I’d agreed to having a test for $25 that showed the back of my eyeballs (retina/macula) so that was next. When my eyes were fully dilated, a lady took me to another room and took their pictures. She had to repeat one but it was no big deal. Then I went back to the exam room. He said I could take the picture home and put it on the fridge. I told him I’d put it on my blog instead.
He explained that the my eyeballs are healthy. No rips or tears in the macula. There’s just a slight beginning of a cataract but nothing even close to having surgery.
I told him about my experience with the glutathione IV push and said that I’ve continued with an oral suspension daily. He approved. I can’t find a doctor around here who will do the push or I’d go that route.
The opto peered into my eyes, tested my peripheral vision, tested me for glaucoma then asked, “Have you ever had a thorough test for your field of vision?” I said I’ve been tested multiple times with a huge egg-shaped shell and a clicker. “Let me guess,” said I. “The right optic nerve is larger than the left.” Yes, the right is 6 and the left is 5.5. Uh-huh. That’s what it was back in the late 90’s. I was told then I couldn’t have done better on the tests if I had cheated. He asked if I would agree to having one today at no charge just for his own, I guess, amusement. Okay. Let’s do it.
He’d already tested to see if my vision was back to normal enough for me to drive. I could read the letters that indicated good enough for the DOT. He said I would be free to go after the visual field test.
I stared at the black dot and clicked whenever I saw a blip on the radar and the lady said I’d done well.
Paying my $25 bill, I glanced out at the sunny day and asked what time they closed. When I indicated I would stay until my eyes got closer to normal, the lady at the desk gave me some shades.
Carefully, very carefully, I drove home. Looking in the mirror, I saw my eyes were still very dilated.
Then I concentrated on just one.
Even now, my eyes don’t feel normal.
There was a knock at the door so I put the shades back on and answered it. “Yesssssss?” I stepped out onto the deck. My CIL took one look and said, “WHOA!!” I explained and showed him my eyes.

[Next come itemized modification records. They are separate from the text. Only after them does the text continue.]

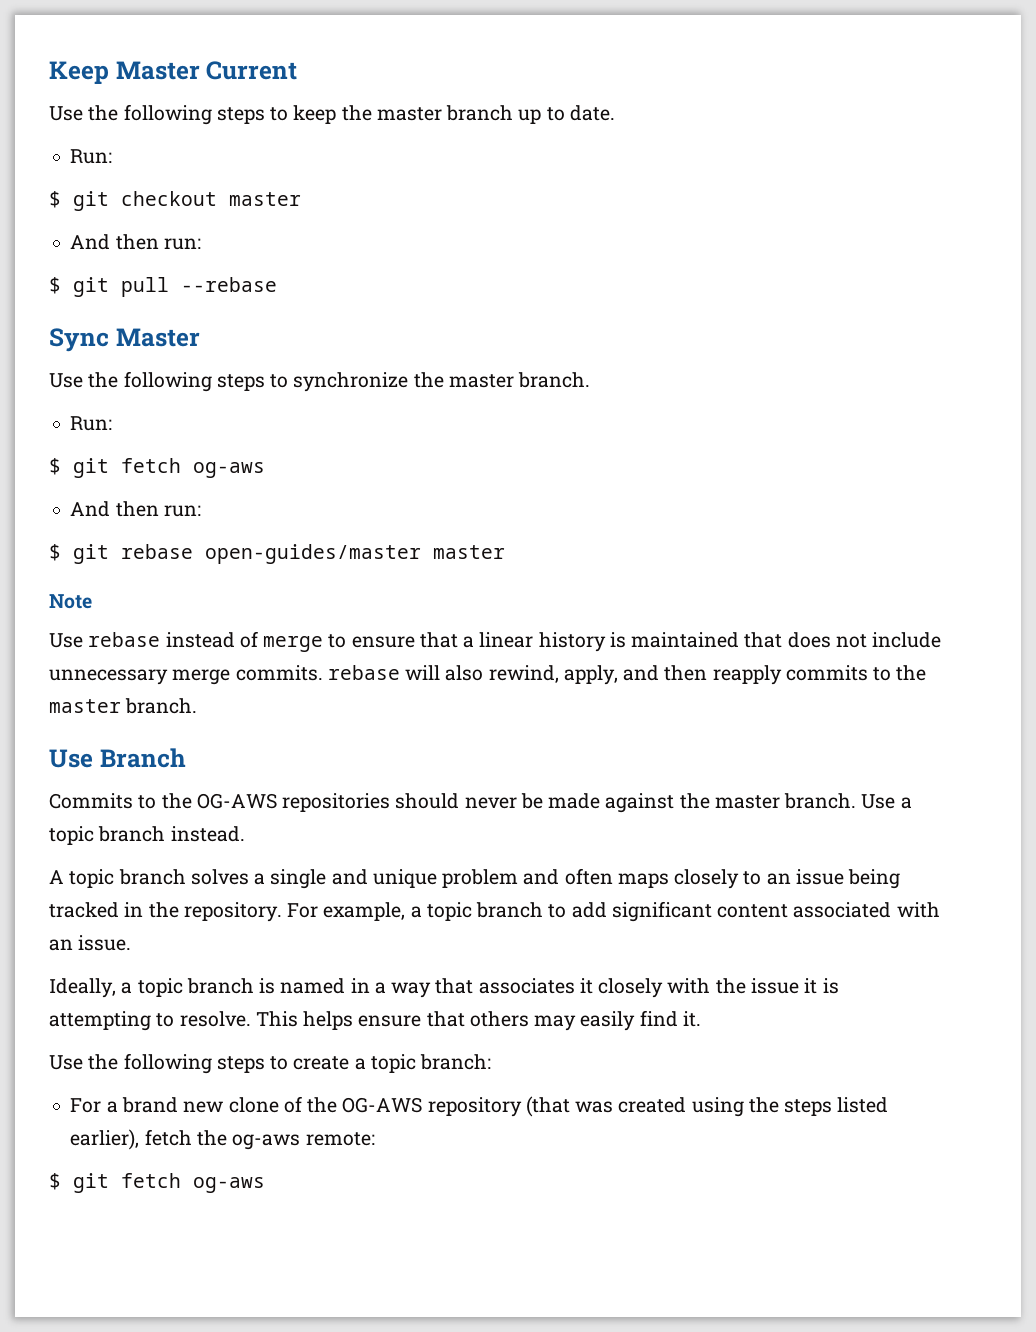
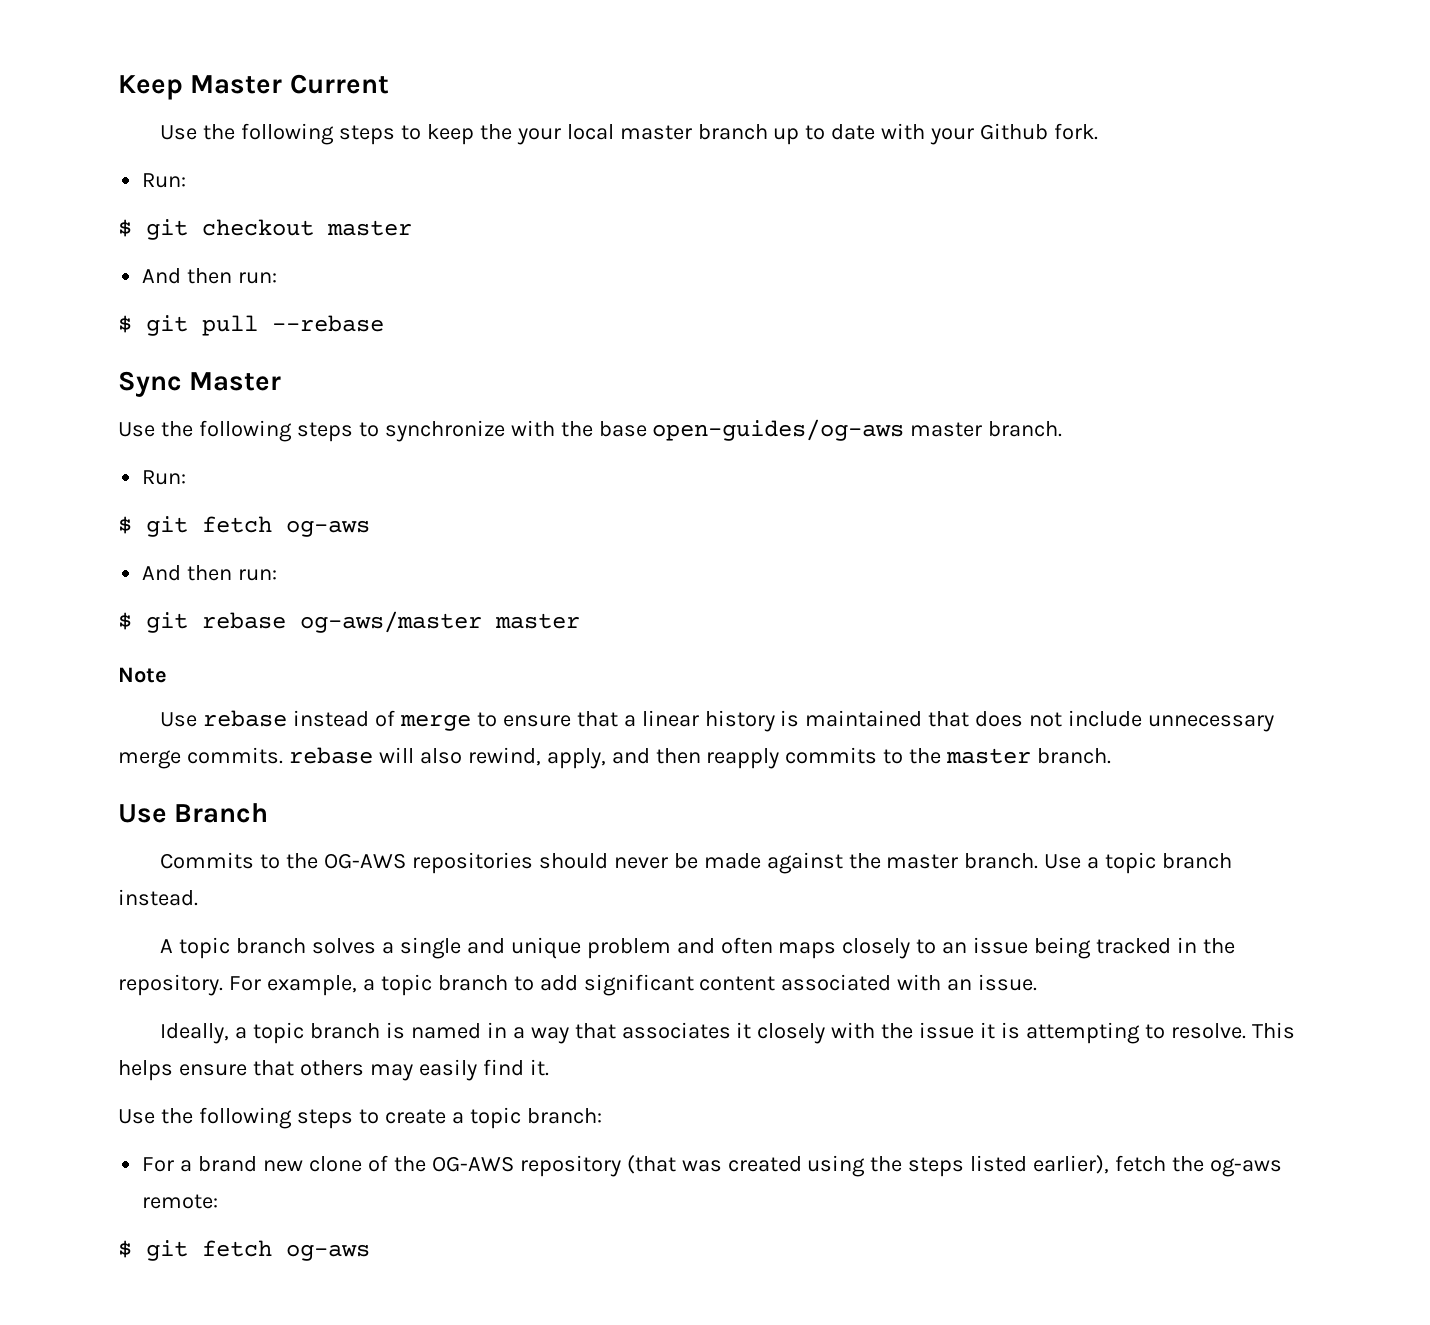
(372, 113) none -> [516,124,614,145] your local
[569,105,615,121] date. -> [831,123,1099,145] date with your Github fork.
[413,372,444,388] the -> [510,419,905,441] with the base open-guides/og-aws
[205,544,421,564] open-guides/master -> [300,611,482,633] og-aws/master

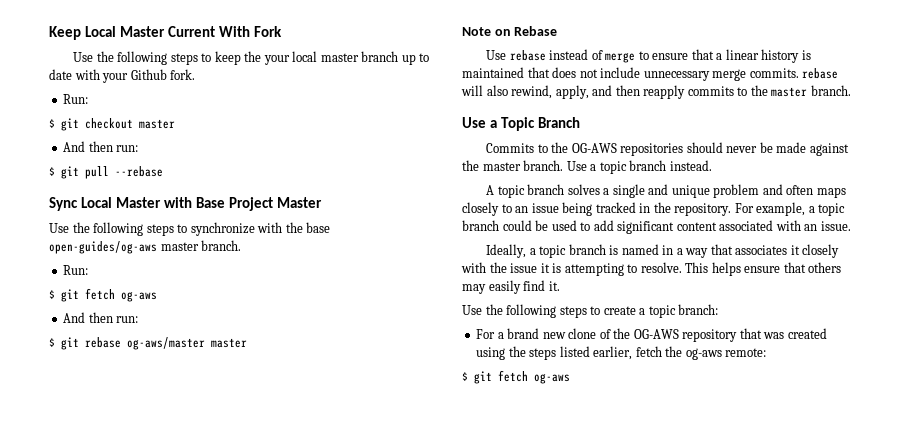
(183, 87) none -> [85,26,117,37] Local
(389, 84) none -> [219,26,283,37] With Fork
(182, 384) none -> [81,197,274,211] Local Master with Base Project
(167, 675) none -> [494,26,558,36] on Rebase
(167, 813) none -> [490,117,536,131] a Topic
(508, 983) none -> [502,220,577,231] could be used
[626,1155,676,1174] (that -> [739,328,762,339] that
[1033,1155,1110,1174] earlier), -> [593,346,633,360] earlier,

It was still too bright so I put the shades back on.
He had two tomato plants he wanted to put in one of the grow boxes. I told him to have at it. We admired the carrots and the blooms on the prickly pear cacti. He was bowled over by all the little figlets on the fig tree.
After we talked some, he went his way and I came back in and had supper.
It’s been a full day and I’m ready to call it. Twinkle hasn’t been dosed yet so I’ll have to take care of that. Soon as I do and feed her, it will be beddy-bye for me.